Smaller employers may opt for a SIMPLE IRA (Savings Incentive Match PLan for Employees), as a cost-effective and easy-to-manage solution. SIMPLE IRA plans have their own contribution limits. For 2021, annual employee contributions through elective deferrals are limited to $13,500, with a $3,000 catch-up contribution allowed for employees age 50 or over. The rules are also very specific on employer contributions, which are limited to either a 2% non-elective or 3% matching contribution; employers may choose the contribution method annually.
Profit sharing plans allow for employer contributions to be made at the discretion of the company. There are no minimum requirements for contribution, and a business may determine that no contributions to the plan will be made for a particular year with no issue. If contributions are made, a set formula for determining how the contributions are distributed for each employee is needed. Usually, employers choose to do this by determining the percentage of each employee’s pay in relation to the sum of all employee compensation. Note that profit sharing plans are entirely funded by employers, and no employee contributions are allowed.

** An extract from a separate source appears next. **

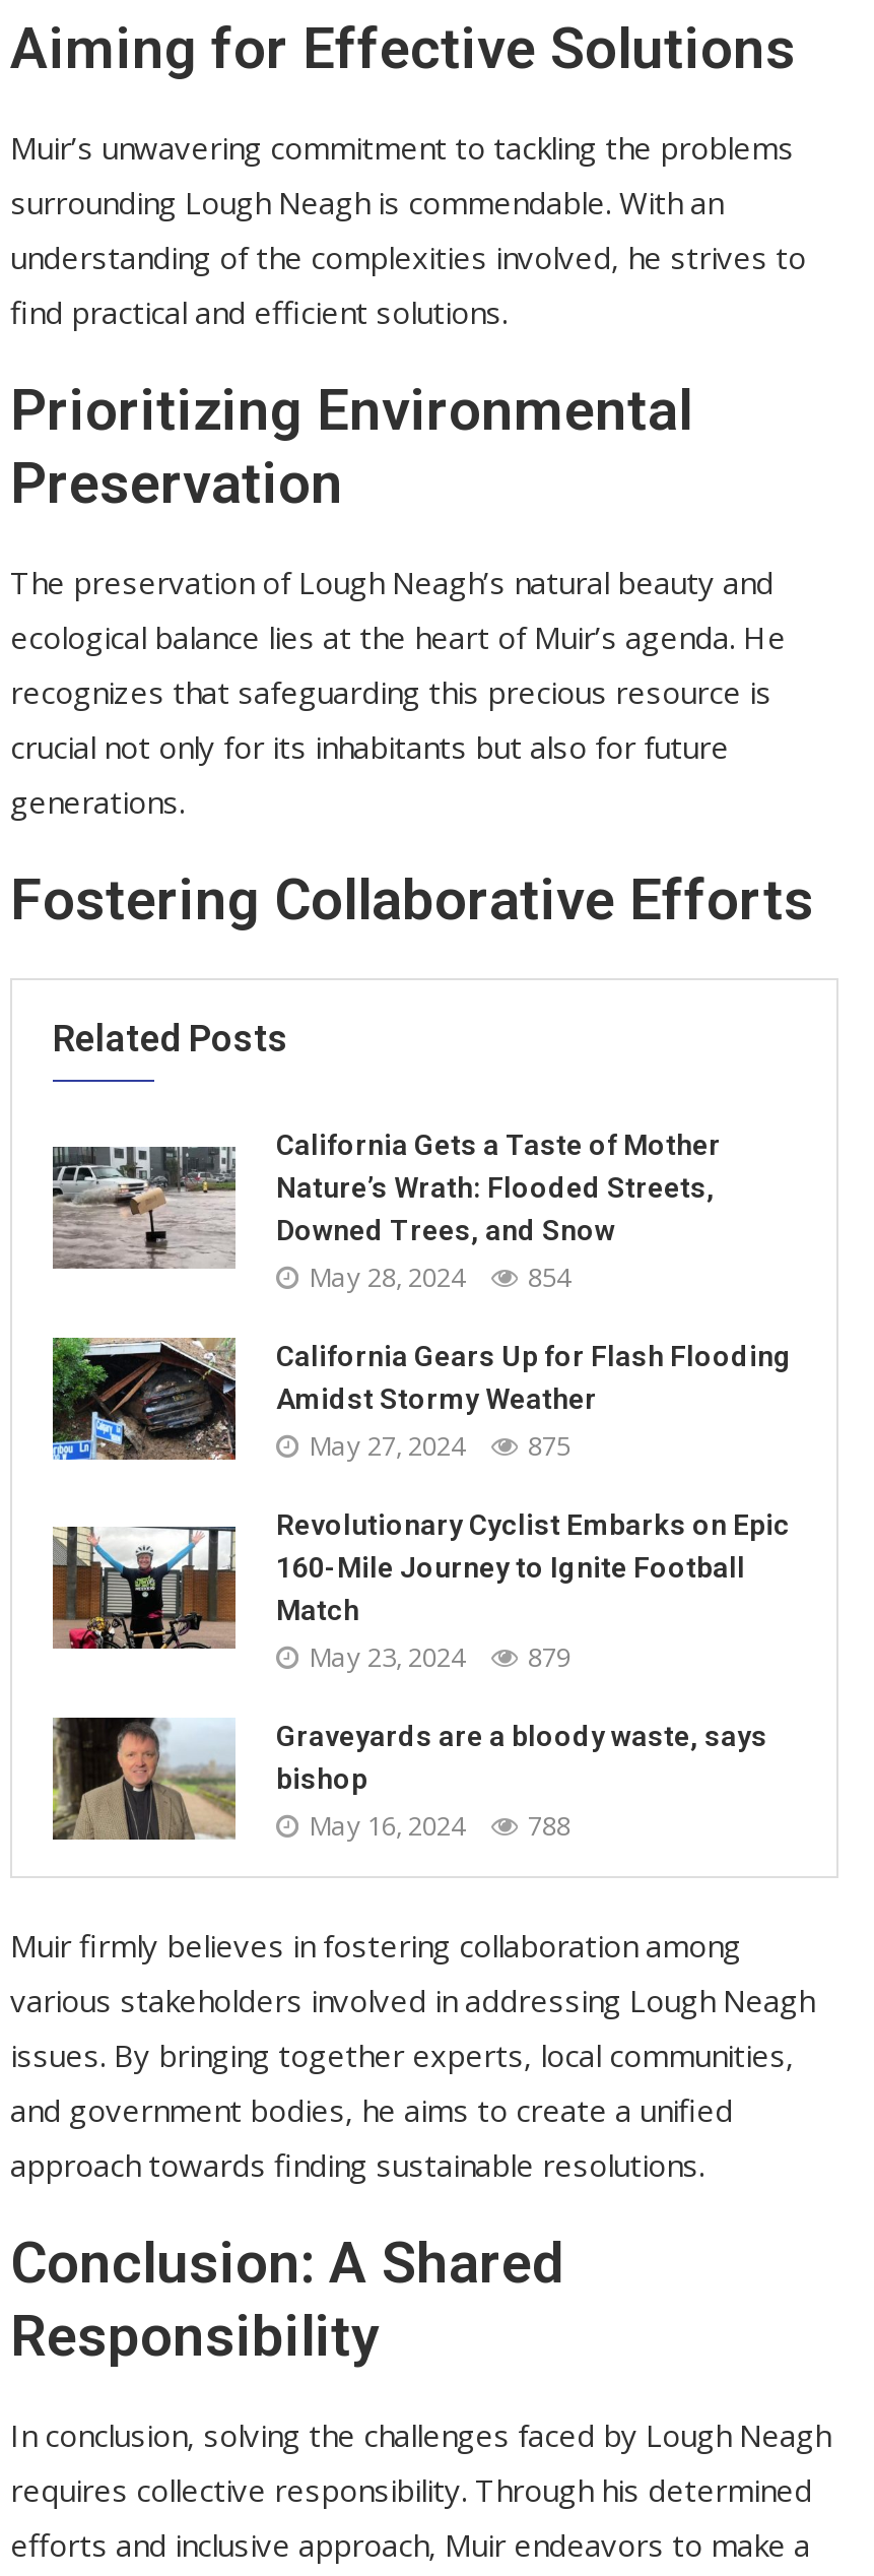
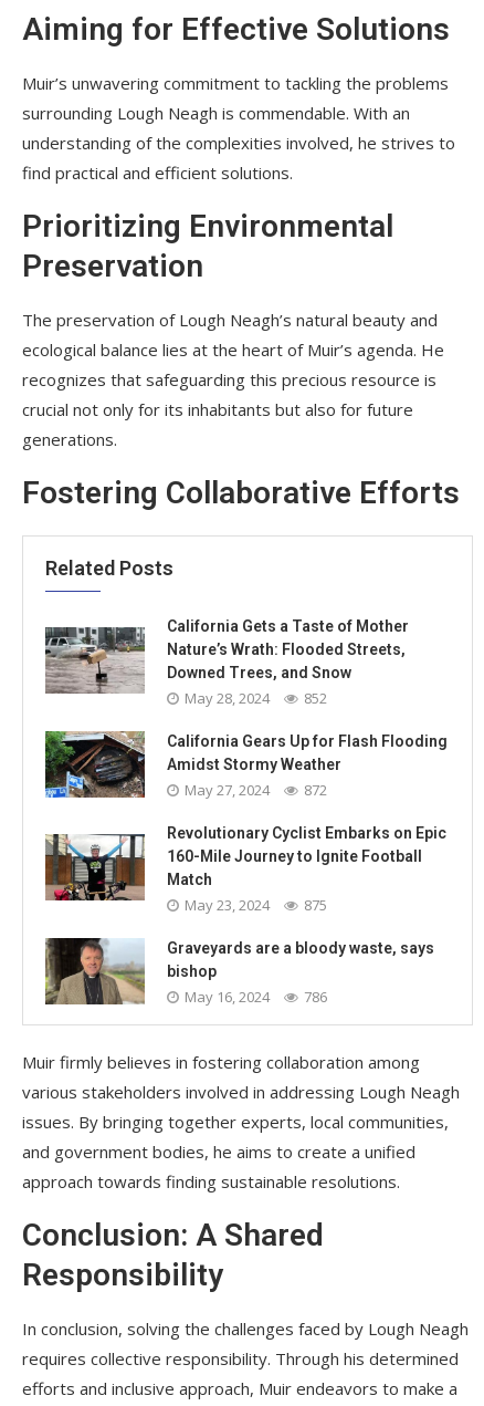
[309,1260,570,1296] May 28, 2024 854 -> [185,689,327,709] May 28, 2024 852
[309,1428,570,1465] May 27, 2024 875 -> [185,780,327,800] May 27, 2024 872
[309,1639,570,1676] May 23, 2024 879 -> [185,895,327,915] May 23, 2024 875
[309,1808,570,1845] May 16, 2024 788 -> [185,987,327,1007] May 16, 2024 786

As briefly mentioned above, the different plan types can each have their own specific rules and requirements. In addition, the Employee Retirement Income Security Act (ERISA) sets minimum standards for most voluntarily established retirement and health plans in the private sector. ERISA provides protection for individuals by requiring plans to provide participants with plan information and setting guidelines for participation, funding, and plan administration. Working with a knowledgeable plan administrator to design and manage these benefits can give your business an edge when it comes to attracting and retaining top talent.